## Work required
Two lines below mark the span: the one containing "width:14px; height:14px; border:1px" and the one containing "position:absolute; right:3px; top:65px;". Set down both, plus every line between, exactly as they stand, and nothing else.

## Data listing
┌──
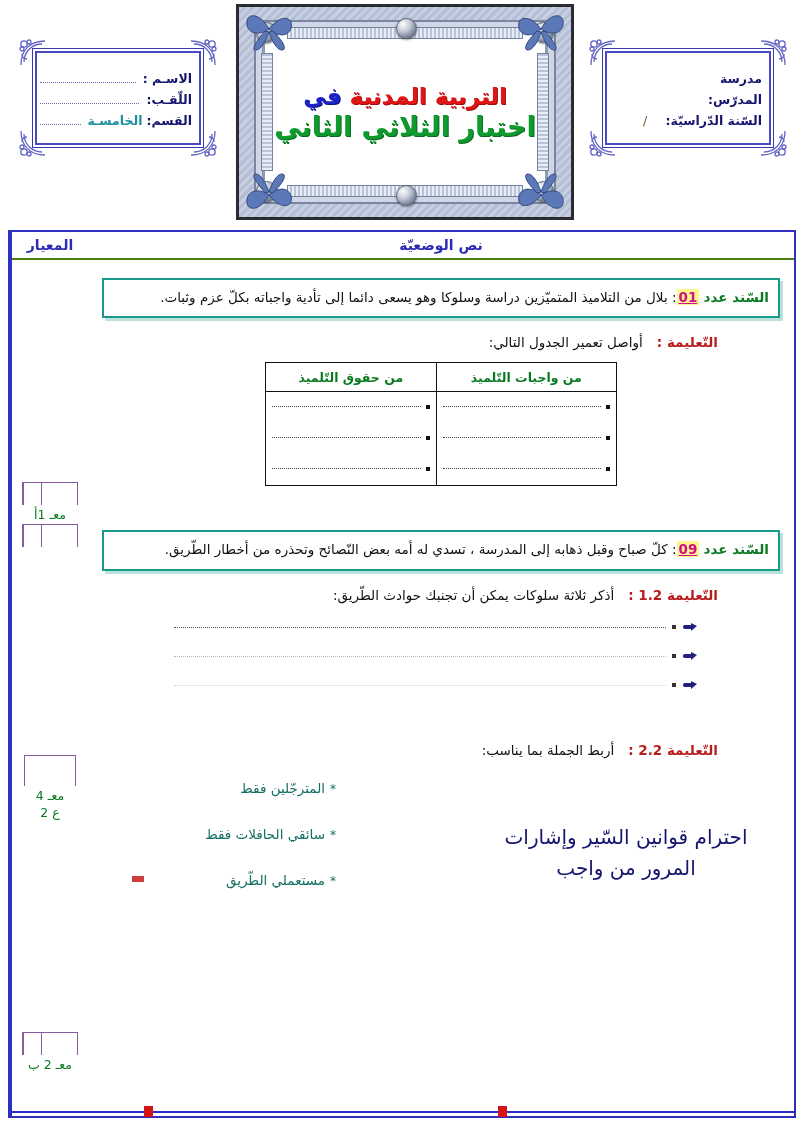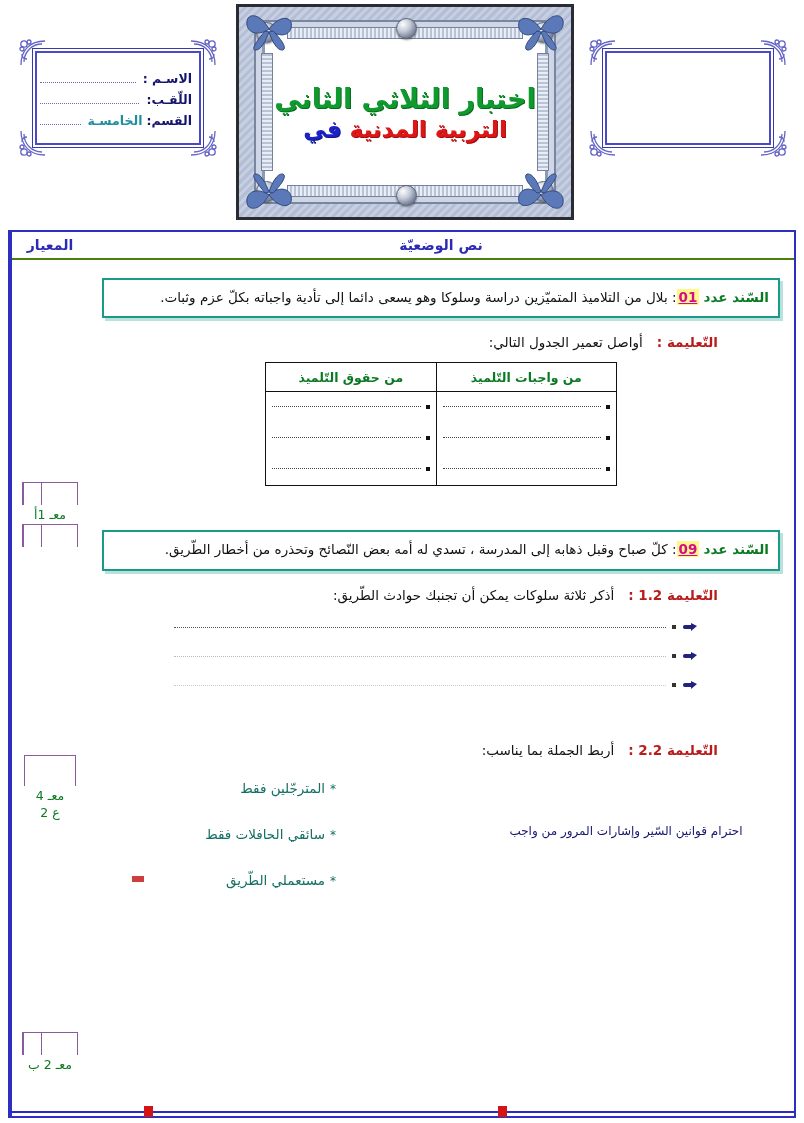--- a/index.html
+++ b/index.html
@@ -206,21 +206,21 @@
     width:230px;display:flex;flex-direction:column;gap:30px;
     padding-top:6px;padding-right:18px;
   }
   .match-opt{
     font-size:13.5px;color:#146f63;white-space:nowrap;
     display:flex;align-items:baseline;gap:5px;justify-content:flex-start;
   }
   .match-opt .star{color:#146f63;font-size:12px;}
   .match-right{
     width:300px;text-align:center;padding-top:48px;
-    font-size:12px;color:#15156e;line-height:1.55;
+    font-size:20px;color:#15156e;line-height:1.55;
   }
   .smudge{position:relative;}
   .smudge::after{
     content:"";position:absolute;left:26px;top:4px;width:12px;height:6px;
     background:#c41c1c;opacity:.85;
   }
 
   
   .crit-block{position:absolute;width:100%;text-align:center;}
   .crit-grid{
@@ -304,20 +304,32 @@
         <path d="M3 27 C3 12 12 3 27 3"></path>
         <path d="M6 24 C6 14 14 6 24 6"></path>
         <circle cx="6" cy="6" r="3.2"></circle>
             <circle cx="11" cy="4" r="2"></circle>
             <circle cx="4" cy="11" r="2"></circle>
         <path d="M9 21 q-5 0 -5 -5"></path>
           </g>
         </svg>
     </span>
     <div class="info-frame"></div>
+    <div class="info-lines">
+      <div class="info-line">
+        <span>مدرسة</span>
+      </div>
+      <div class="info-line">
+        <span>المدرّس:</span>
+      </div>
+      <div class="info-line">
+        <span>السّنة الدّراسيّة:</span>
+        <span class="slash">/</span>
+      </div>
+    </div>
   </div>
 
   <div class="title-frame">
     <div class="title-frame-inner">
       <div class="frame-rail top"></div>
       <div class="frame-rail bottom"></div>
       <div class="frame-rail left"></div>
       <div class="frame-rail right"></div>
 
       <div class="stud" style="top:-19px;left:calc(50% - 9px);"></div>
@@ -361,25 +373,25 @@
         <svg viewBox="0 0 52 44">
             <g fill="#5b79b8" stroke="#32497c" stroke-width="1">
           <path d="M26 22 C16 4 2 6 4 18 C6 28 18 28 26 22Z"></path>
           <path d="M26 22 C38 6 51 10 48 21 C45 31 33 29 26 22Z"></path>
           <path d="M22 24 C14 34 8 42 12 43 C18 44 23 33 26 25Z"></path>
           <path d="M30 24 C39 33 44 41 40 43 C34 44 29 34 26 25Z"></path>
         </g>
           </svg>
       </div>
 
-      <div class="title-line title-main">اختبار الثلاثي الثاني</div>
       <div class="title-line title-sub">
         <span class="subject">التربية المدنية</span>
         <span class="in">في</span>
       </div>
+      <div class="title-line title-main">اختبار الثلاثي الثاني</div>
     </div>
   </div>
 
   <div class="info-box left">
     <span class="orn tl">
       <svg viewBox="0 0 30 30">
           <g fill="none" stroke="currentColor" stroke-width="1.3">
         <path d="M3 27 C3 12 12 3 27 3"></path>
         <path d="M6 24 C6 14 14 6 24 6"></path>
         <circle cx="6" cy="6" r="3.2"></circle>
└──
┌──
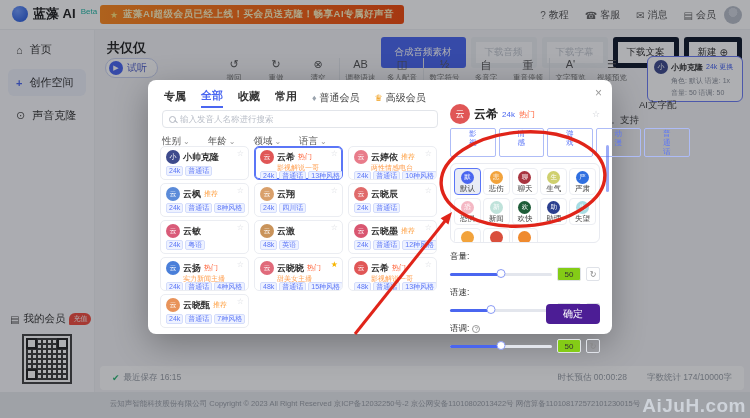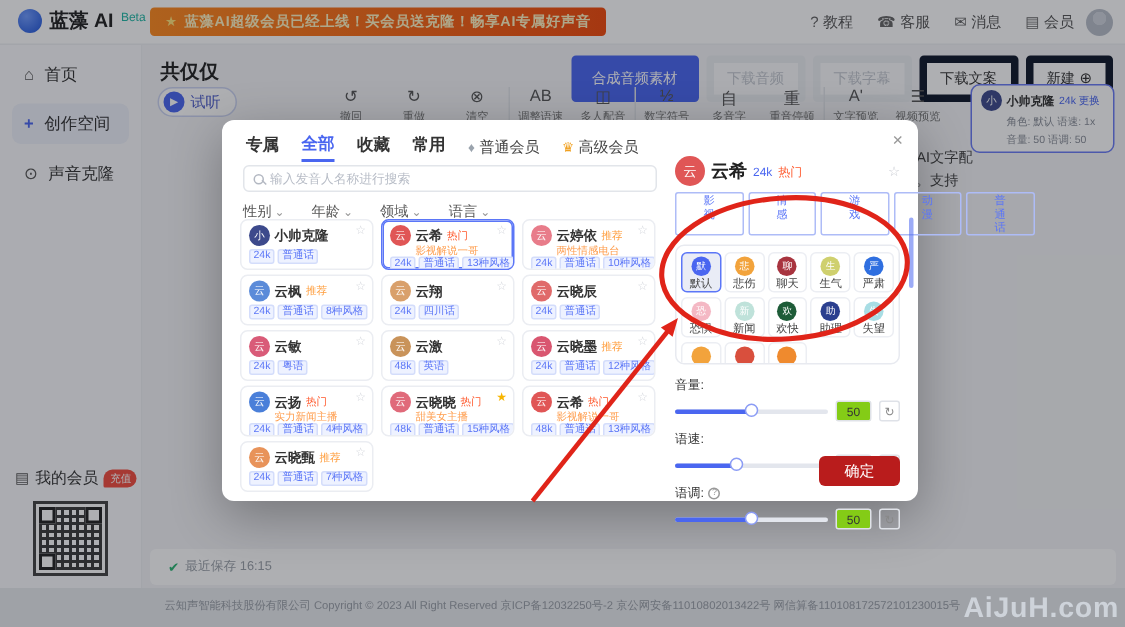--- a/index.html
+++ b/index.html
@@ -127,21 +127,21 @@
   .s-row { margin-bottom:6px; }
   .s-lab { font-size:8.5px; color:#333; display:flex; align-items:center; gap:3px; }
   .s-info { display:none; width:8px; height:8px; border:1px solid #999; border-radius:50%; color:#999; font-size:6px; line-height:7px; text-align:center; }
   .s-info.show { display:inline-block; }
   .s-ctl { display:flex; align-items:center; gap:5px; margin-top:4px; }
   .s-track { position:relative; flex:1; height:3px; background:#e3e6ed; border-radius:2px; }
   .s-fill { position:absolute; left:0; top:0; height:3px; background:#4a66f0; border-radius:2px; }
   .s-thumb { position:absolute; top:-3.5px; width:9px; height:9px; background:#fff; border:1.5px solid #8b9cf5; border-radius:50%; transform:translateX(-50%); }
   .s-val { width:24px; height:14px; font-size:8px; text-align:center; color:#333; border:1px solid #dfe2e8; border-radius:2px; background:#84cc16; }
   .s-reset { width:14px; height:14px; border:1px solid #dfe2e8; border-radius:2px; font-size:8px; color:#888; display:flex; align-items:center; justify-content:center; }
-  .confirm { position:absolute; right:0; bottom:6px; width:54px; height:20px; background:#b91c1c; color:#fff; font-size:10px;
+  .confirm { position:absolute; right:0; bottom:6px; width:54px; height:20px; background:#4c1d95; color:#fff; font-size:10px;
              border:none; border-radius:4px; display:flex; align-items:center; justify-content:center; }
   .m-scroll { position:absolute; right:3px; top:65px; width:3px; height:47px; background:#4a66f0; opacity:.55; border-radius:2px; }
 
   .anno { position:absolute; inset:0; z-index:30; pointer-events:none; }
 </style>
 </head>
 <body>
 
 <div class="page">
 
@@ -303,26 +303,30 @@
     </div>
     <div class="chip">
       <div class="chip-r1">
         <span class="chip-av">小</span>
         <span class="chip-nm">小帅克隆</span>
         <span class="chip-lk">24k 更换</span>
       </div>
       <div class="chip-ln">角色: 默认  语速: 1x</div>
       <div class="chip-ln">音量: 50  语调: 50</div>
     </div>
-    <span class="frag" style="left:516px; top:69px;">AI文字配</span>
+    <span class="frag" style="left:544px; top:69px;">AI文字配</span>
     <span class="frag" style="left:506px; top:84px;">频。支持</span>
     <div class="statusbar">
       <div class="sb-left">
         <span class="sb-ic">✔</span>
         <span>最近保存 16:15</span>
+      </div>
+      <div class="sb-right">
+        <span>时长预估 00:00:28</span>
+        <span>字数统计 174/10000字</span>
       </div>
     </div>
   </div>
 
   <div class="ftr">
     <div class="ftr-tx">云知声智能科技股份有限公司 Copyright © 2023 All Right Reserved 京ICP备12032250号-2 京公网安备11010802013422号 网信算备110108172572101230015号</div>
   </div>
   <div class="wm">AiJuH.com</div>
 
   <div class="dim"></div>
└──
## Expected output
   .s-reset { width:14px; height:14px; border:1px solid #dfe2e8; border-radius:2px; font-size:8px; color:#888; display:flex; align-items:center; justify-content:center; }
-  .confirm { position:absolute; right:0; bottom:6px; width:54px; height:20px; background:#b91c1c; color:#fff; font-size:10px;
+  .confirm { position:absolute; right:0; bottom:6px; width:54px; height:20px; background:#4c1d95; color:#fff; font-size:10px;
              border:none; border-radius:4px; display:flex; align-items:center; justify-content:center; }
   .m-scroll { position:absolute; right:3px; top:65px; width:3px; height:47px; background:#4a66f0; opacity:.55; border-radius:2px; }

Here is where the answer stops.